We're delighted to present an extract from If Memory Serves Me Wrong, the new memoir from Ronan Smith, co-written with Sue Leonard and published by New Island books.
When Ronan Smith was in his twenties, his father, the theatre impresario Brendan Smith, developed obvious signs of early-onset Alzheimer's disease but steadfastly refused to acknowledge it. So in 2014, when Ronan himself was diagnosed with the same illness, he knew exactly what the coming years would hold. But, unlike his father, Ronan chose to face his future positively, turning from work towards family, improving his diet and advocating for the Alzheimer Society of Ireland.
Written in real time, If Memory Serves Me Wrong is a rare first-hand account of the experience of being both a family carer and of living with dementia. It is also a heartrending, sometimes harrowing and very often humorous memoir about the power of love in facing an uncertain future.
The new year of 2018 brought with it an unexpected problem.
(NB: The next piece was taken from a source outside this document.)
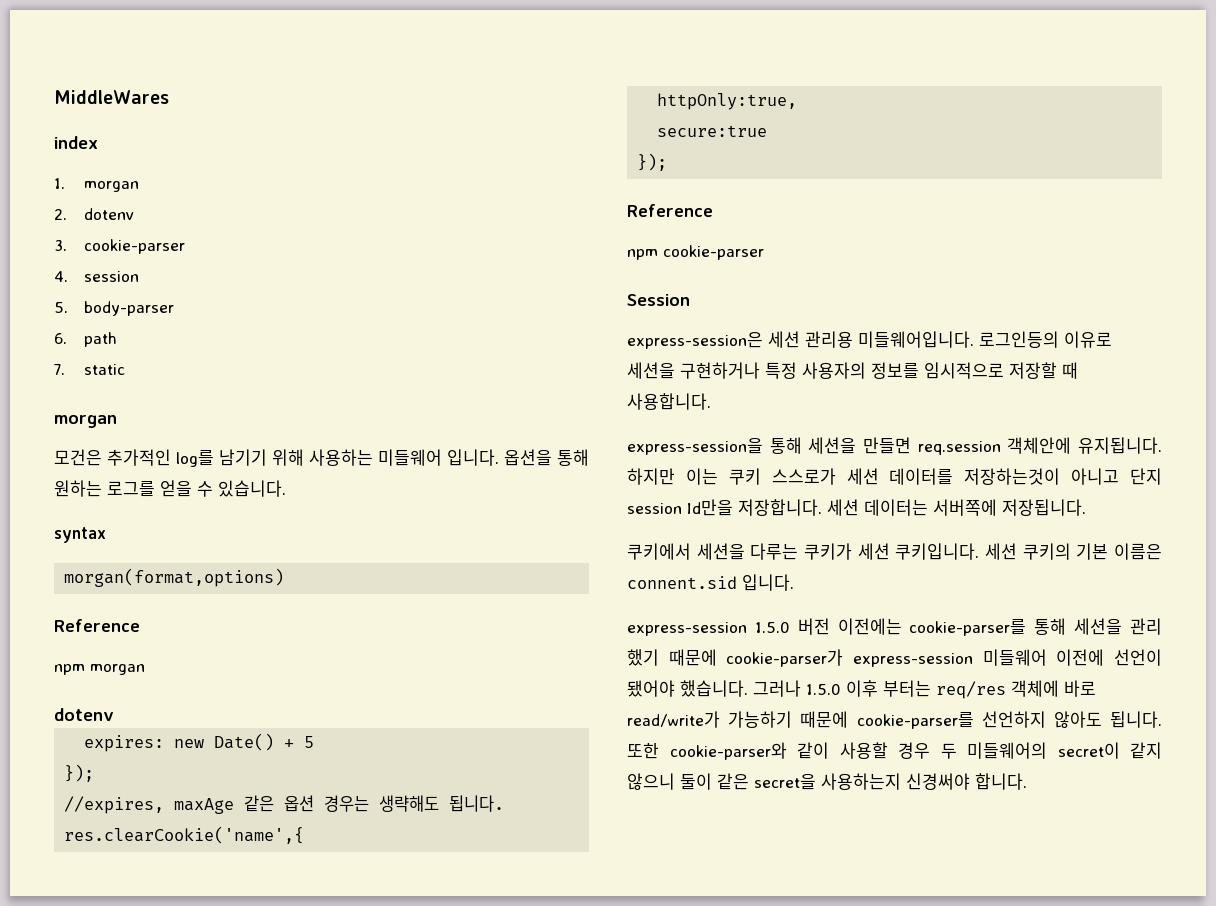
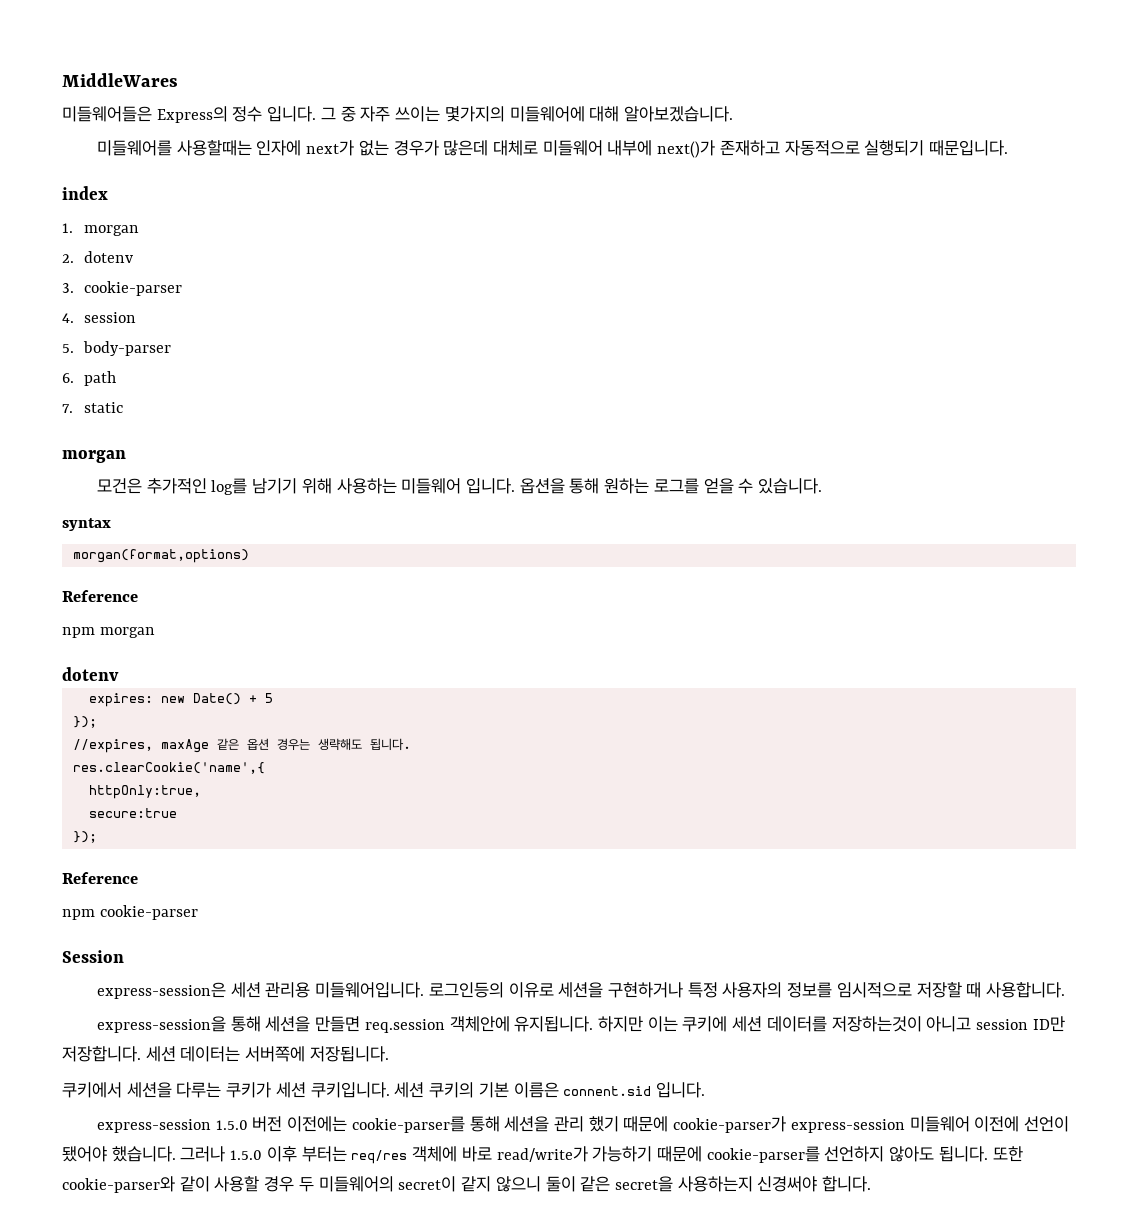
(169, 97) none -> [62,106,733,123] [96,140,1009,158] // 미들웨어들은 Express의 정수 입니다. 그 중 자주 쓰이는 몇가지의 미들웨어에 대해 알아보겠습니다. // 미들웨어를 사용할때는 인자에 next가 없는 경우가 많은데 대체로 미들웨어 내부에 next()가 존재하고 자동적으로 실행되기 때문입니다.
[728,468,836,485] 쿠키 스스로가 -> [682,1016,728,1032] 쿠키에
[1130,468,1162,485] [627,499,733,516] 단지 session Id만을 -> [976,1016,1065,1032] session ID만

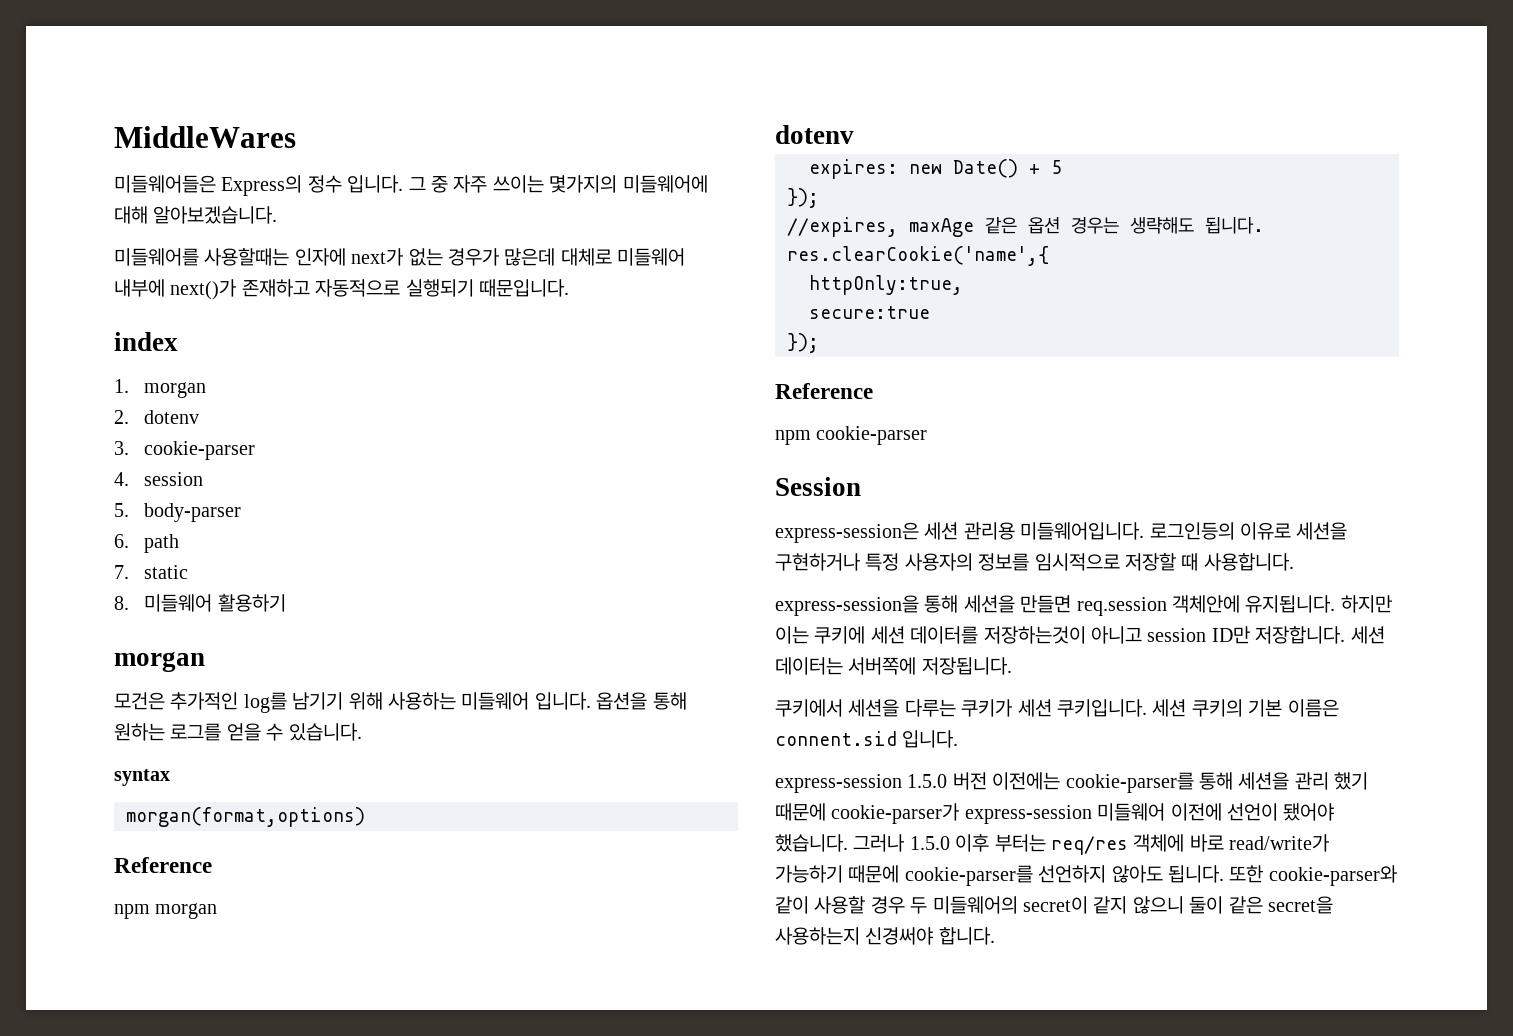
(123, 407) none -> [114,594,286,612] // 8. 미들웨어 활용하기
It was the end of January and I was driving home from town, slowly and carefully, in fairly heavy traffic. I drove up a winding road towards Blessington, and the next thing I knew I was waking from a strange dream to strangers who were peering in at me, asking if I was all right.
I squinted, trying hard to see, then slowly my vision cleared and my brain caught up with the fact that this was no dream – it was very real indeed. Still in my car, I was upside-down, in the ditch.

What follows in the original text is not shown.